Aus dem vereinbarten einen Jahr sind letztlich drei geworden. Jesse wird erwachsen, wenn auch auf unkonventionelle Weise. In Begleitung eines Vaters, der ihm mit einer mutigen Entscheidung den Raum eingestanden hat, der nötig war. Jesse hat die Zeit bekommen die er brauchte, um herauszufinden, was er mit seinem Leben anfangen will. Der Vater kann auf drei schöne Jahre mit seinem Sohn zurückblicken, die ihre Beziehung gefestigt haben, ohne sie einzuengen. Er tut dies mit einer Mischung aus Melancholie und Stolz. Und ja: Natürlich geht die Story gut aus.

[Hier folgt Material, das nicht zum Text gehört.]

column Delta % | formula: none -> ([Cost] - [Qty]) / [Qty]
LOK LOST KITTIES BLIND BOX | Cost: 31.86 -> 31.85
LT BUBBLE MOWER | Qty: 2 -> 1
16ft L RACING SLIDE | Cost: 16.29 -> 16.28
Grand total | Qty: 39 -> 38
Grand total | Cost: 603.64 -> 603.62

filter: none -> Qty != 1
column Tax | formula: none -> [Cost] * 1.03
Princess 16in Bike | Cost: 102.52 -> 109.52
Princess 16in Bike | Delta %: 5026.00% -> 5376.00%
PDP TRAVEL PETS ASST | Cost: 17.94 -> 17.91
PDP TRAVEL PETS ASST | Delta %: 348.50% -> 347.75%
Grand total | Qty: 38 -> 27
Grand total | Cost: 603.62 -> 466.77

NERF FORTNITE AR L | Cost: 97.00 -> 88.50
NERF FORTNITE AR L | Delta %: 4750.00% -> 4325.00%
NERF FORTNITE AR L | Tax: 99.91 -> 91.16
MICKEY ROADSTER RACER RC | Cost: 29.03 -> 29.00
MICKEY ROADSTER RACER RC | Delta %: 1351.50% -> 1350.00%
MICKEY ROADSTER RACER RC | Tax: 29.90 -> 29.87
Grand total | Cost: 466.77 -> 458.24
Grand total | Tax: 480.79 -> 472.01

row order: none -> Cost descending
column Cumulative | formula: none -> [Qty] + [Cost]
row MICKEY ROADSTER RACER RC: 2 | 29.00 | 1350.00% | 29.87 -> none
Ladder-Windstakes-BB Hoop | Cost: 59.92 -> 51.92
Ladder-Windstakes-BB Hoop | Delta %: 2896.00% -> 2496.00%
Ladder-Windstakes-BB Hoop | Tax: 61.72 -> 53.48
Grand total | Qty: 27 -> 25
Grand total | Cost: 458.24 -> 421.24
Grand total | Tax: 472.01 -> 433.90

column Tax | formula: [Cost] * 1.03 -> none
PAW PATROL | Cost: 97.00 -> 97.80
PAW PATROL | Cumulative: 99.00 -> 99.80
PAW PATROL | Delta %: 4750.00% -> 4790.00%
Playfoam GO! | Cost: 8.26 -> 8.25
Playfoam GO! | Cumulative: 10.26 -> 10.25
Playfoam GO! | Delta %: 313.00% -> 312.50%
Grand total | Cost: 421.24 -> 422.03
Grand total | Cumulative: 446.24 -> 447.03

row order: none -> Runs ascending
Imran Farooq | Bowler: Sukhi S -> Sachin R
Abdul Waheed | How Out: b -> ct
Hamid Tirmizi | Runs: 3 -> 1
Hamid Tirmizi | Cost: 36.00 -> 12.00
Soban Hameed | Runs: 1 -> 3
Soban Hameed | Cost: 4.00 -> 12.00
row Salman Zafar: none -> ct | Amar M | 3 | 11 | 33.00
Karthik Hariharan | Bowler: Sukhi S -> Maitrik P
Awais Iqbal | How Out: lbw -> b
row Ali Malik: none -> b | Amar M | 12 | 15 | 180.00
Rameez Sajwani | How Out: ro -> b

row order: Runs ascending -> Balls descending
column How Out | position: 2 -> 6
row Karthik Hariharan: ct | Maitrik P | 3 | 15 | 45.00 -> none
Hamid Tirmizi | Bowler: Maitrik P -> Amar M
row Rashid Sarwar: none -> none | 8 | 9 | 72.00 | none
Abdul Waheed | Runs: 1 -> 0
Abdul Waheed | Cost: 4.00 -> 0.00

Neben der schönen Geschichte hat mich vor allem die Sprache des Buches überzeugt. Hier ist einer am Werk, der schreiben kann (David Gilmour ist Journalist und Schriftsteller). Einer, der die Sprache nie missbraucht, um zu beschönigen oder den Leser zu beeindrucken. Gilmour weiss ganz einfach, wie er mit Sprache erzählen kann, was er erzählen will. Ganz besonders wohltuend kommt das in den authentischen Dialogen zum Vorschein. Dialoge zwischen einem unsicheren Jugendlichen und einem manchmal ebenso unsicheren Erwachsenen. Dialoge also, die auf zerbrechlichem Grund gebaut sind.

„Unser allerbestes Jahr“ ist eine warmherzige, liebevolle und weise Geschichte, klug und unsentimental erzählt. Und das schönste daran: Sie ist wahr.